### Work to complete
Word for word, set down the lines from the one that holds "श्रध्देय पंचरसाचार्य परम" through the final line of the listing below, and exclude every picture.

### Dataset
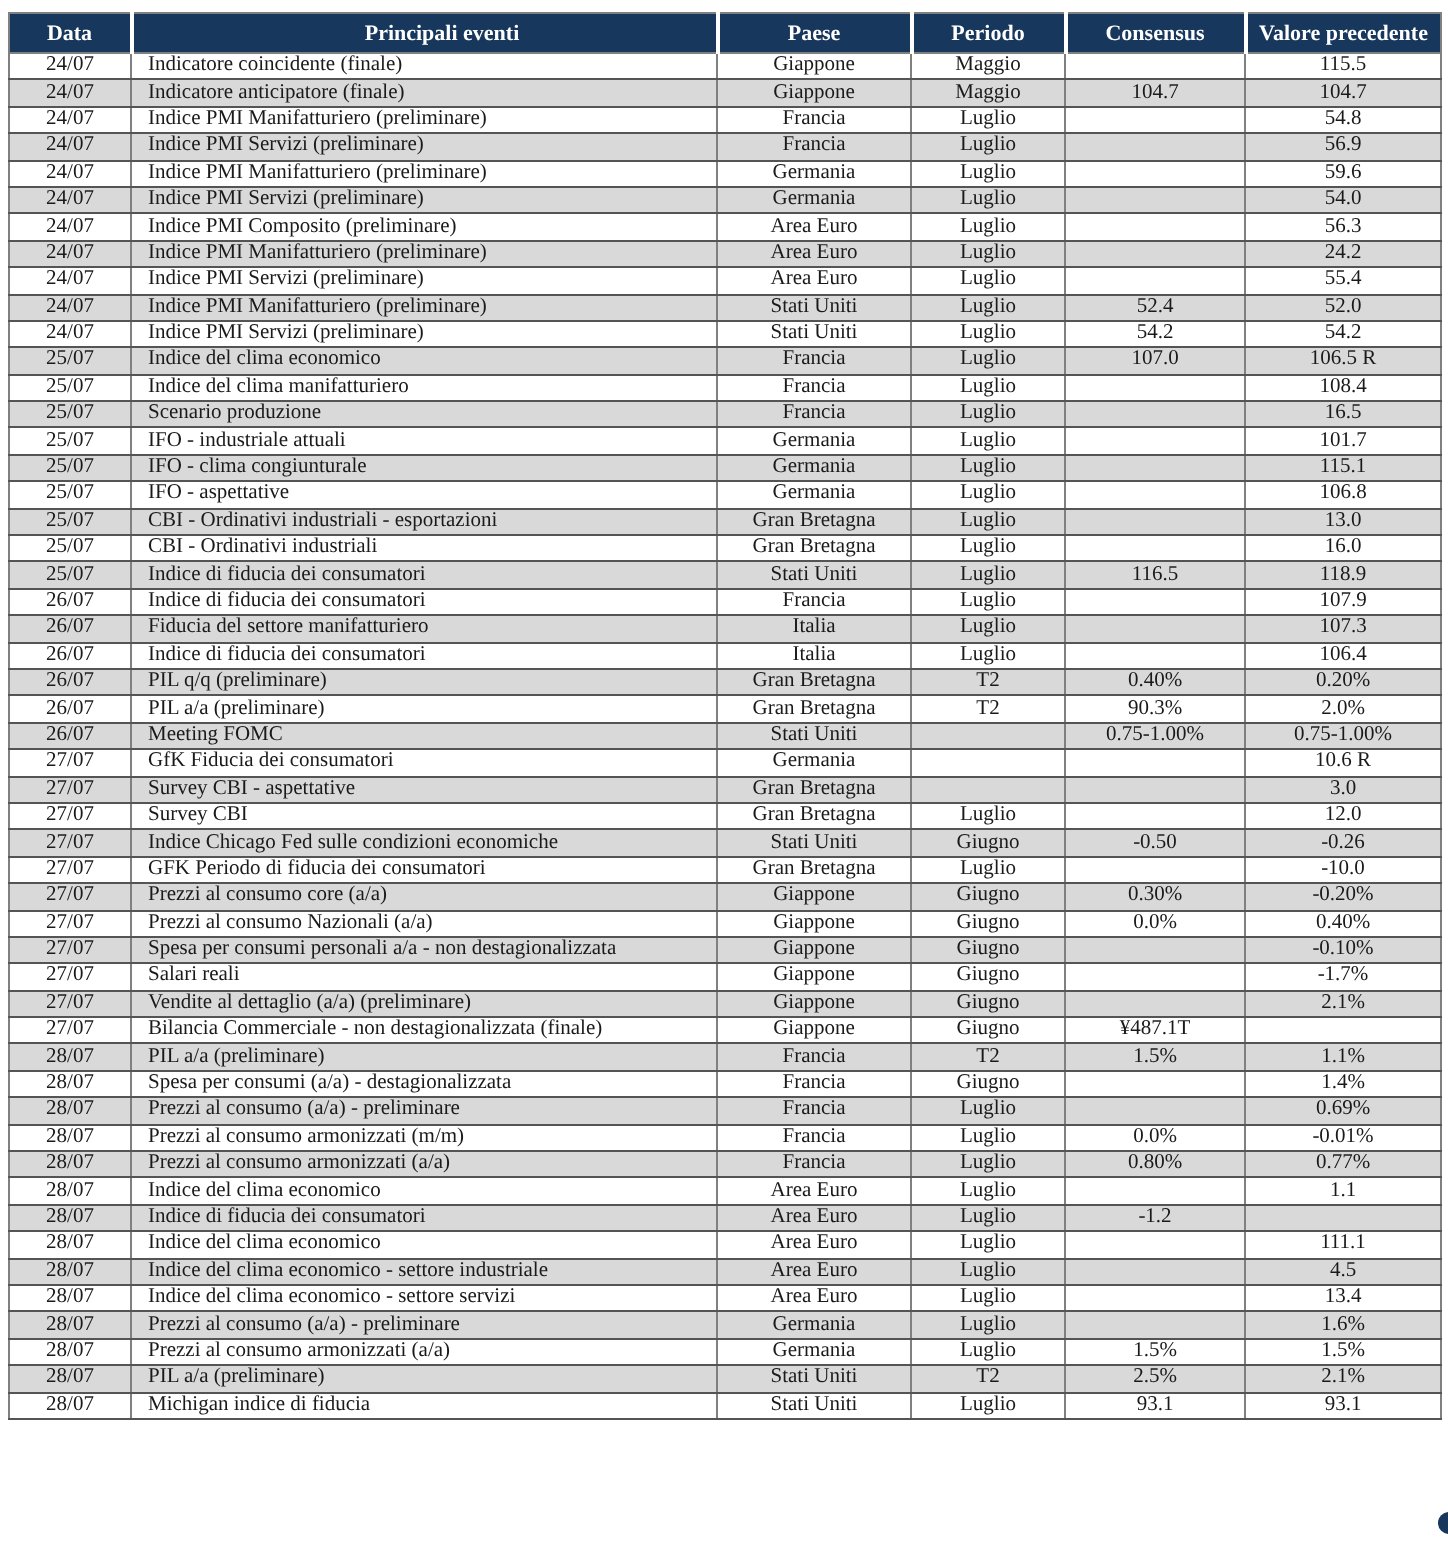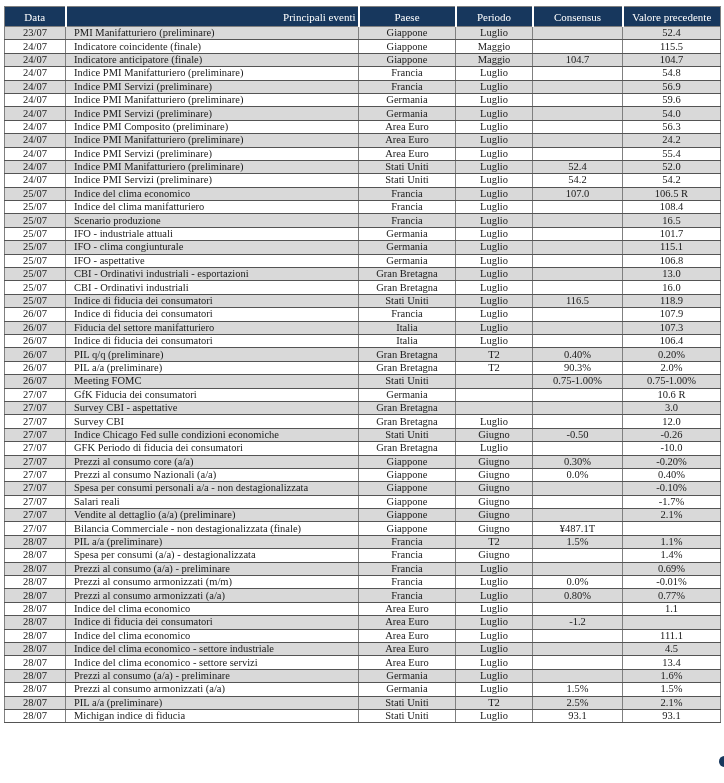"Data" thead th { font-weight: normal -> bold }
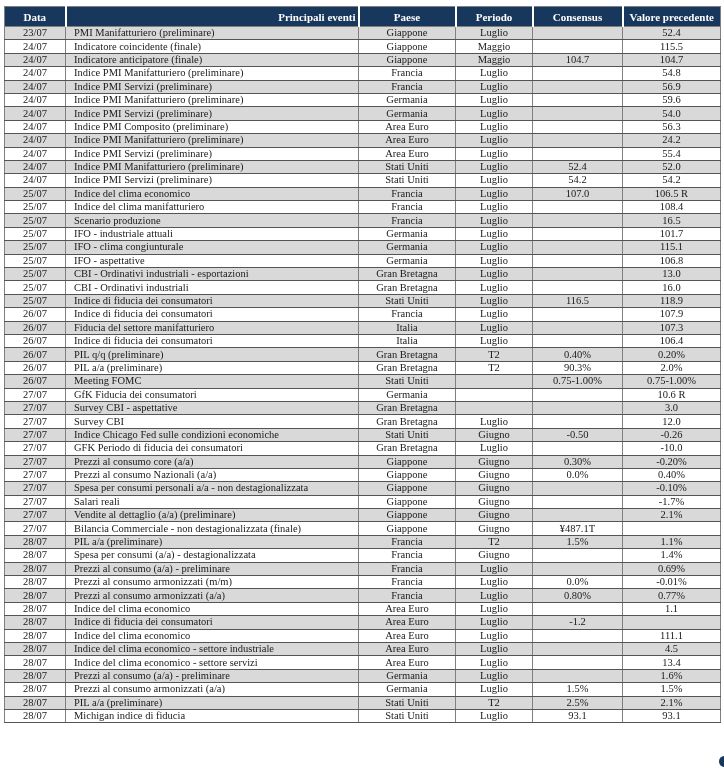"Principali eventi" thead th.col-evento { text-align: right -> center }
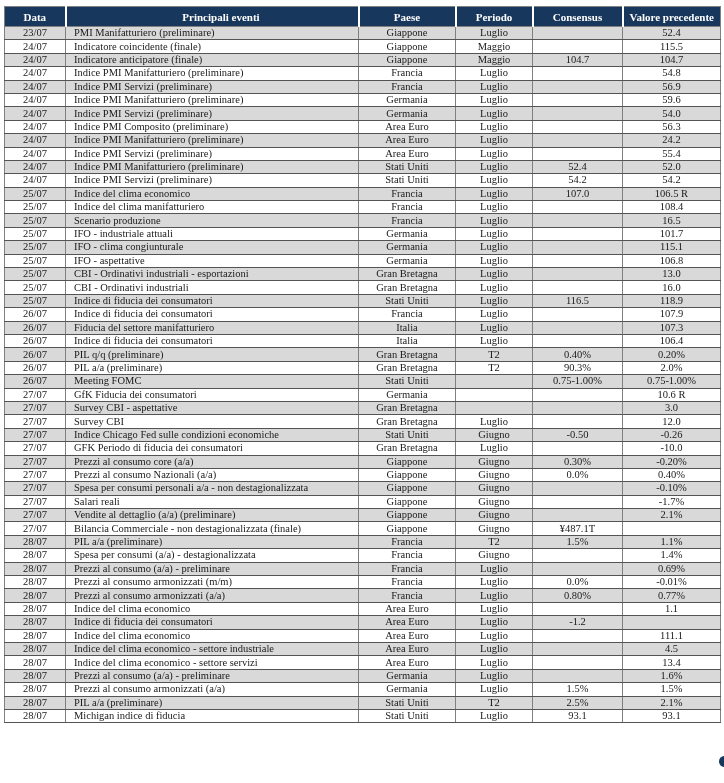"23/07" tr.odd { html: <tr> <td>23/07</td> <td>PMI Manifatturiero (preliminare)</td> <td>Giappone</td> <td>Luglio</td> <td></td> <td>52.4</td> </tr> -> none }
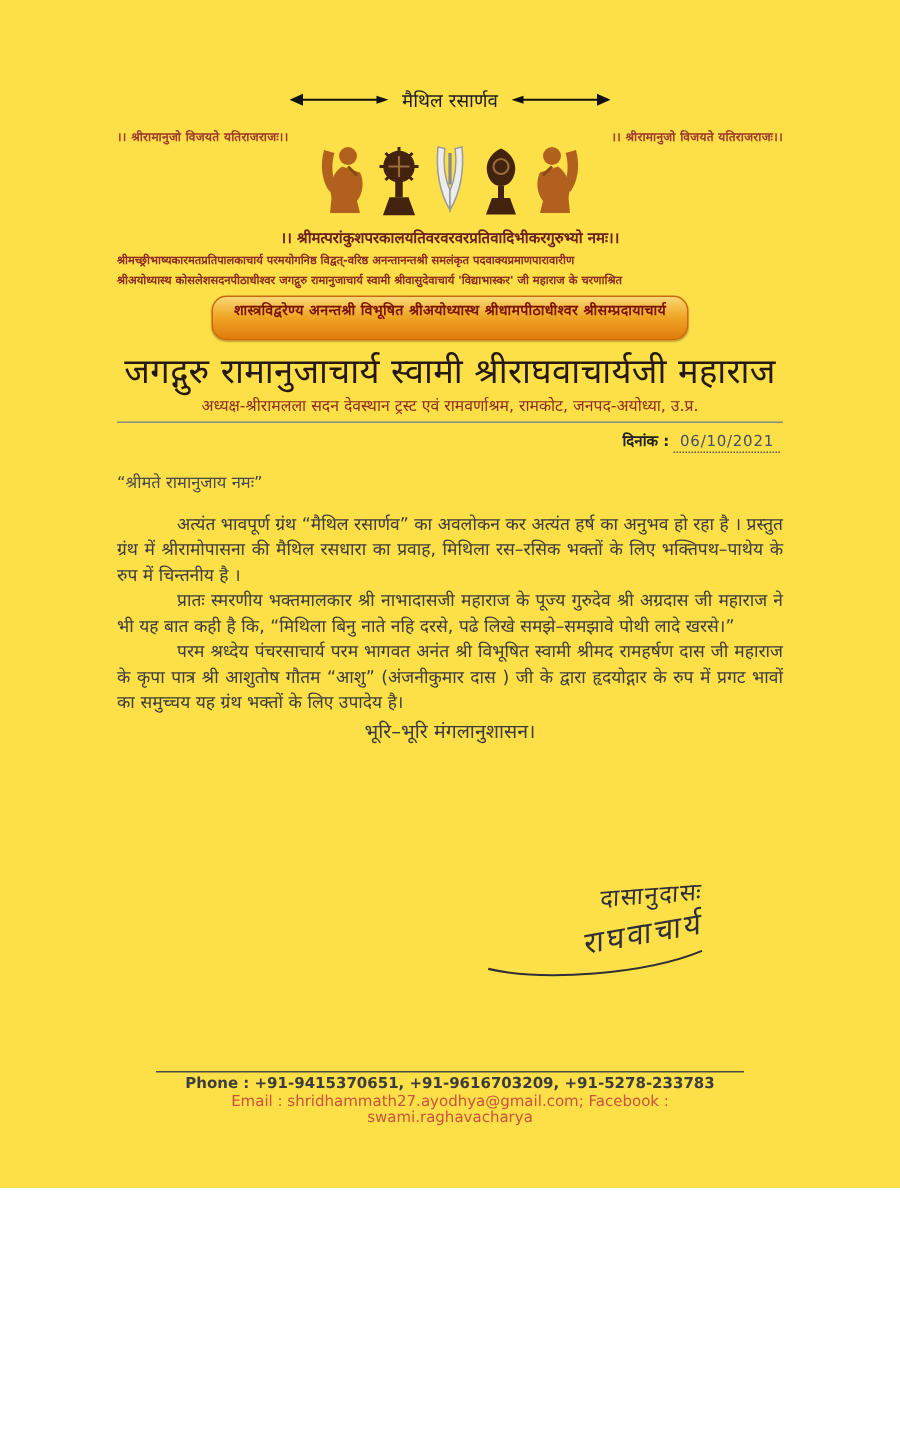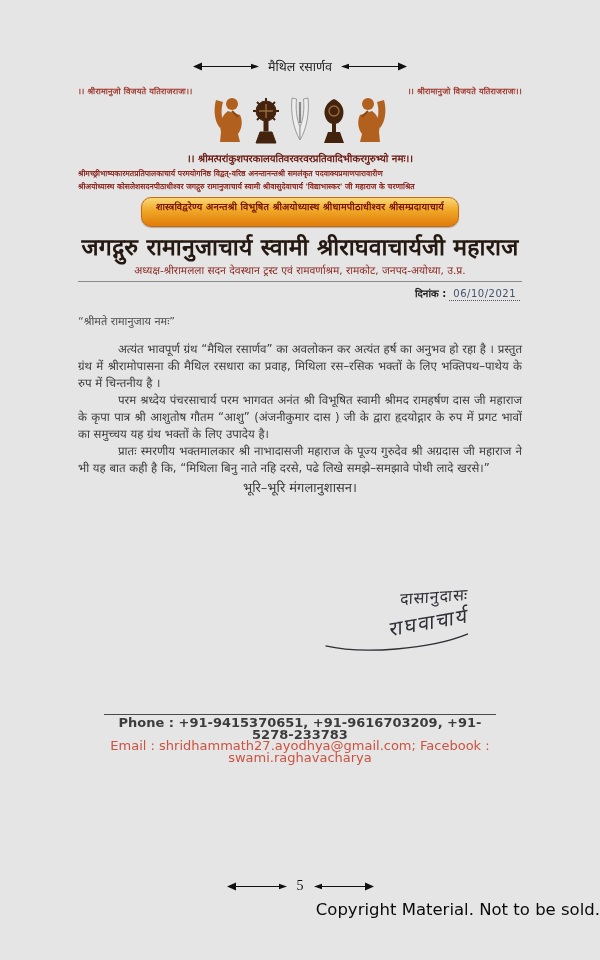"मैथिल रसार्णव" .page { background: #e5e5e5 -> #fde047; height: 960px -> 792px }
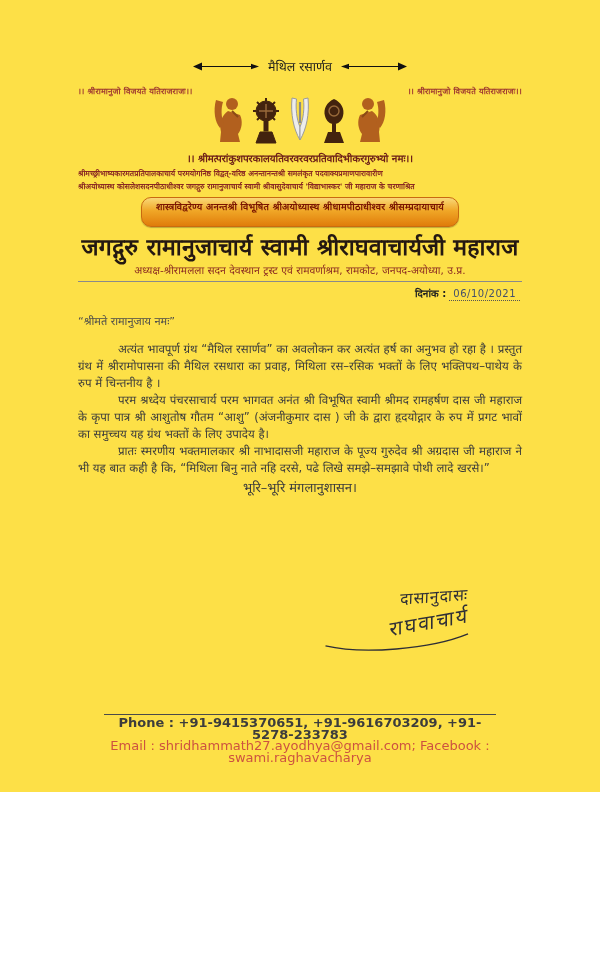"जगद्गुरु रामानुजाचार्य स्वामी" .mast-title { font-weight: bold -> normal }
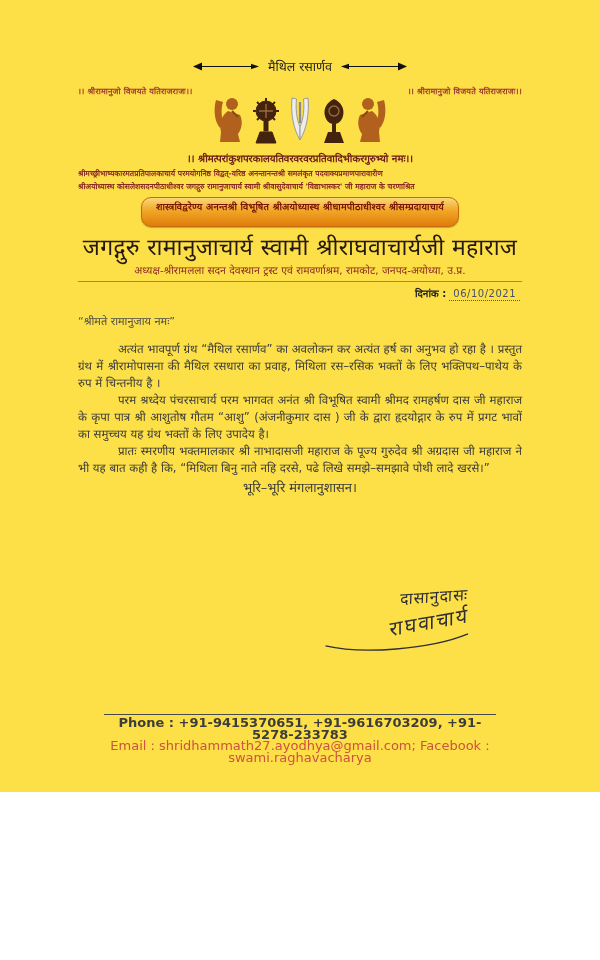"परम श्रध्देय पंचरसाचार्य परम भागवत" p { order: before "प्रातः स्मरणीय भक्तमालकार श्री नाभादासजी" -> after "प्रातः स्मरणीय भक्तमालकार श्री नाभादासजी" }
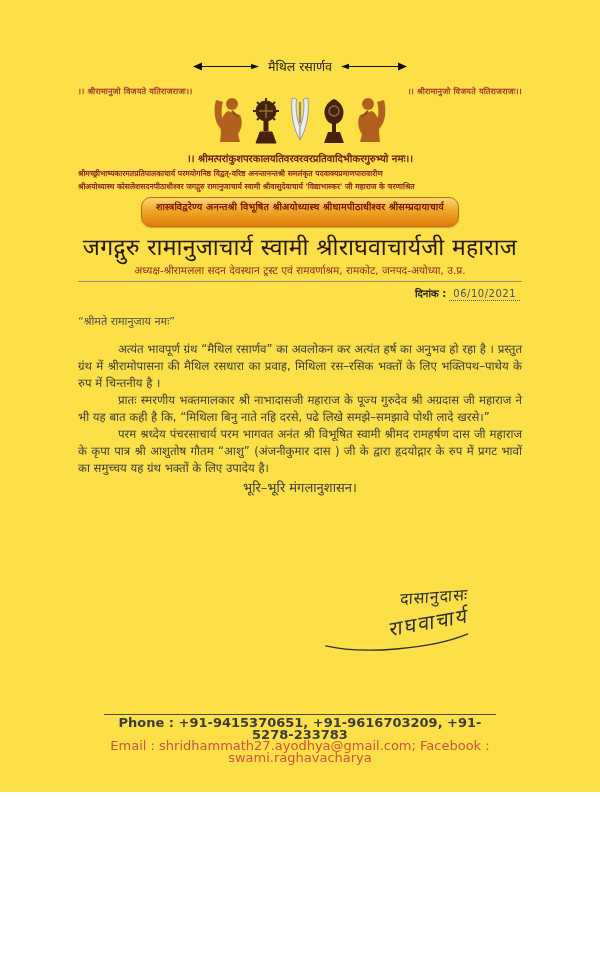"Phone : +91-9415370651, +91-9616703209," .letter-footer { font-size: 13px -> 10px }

### Answer space
"परम श्रध्देय पंचरसाचार्य परम भागवत" p { order: before "प्रातः स्मरणीय भक्तमालकार श्री नाभादासजी" -> after "प्रातः स्मरणीय भक्तमालकार श्री नाभादासजी" }
"Phone : +91-9415370651, +91-9616703209," .letter-footer { font-size: 13px -> 10px }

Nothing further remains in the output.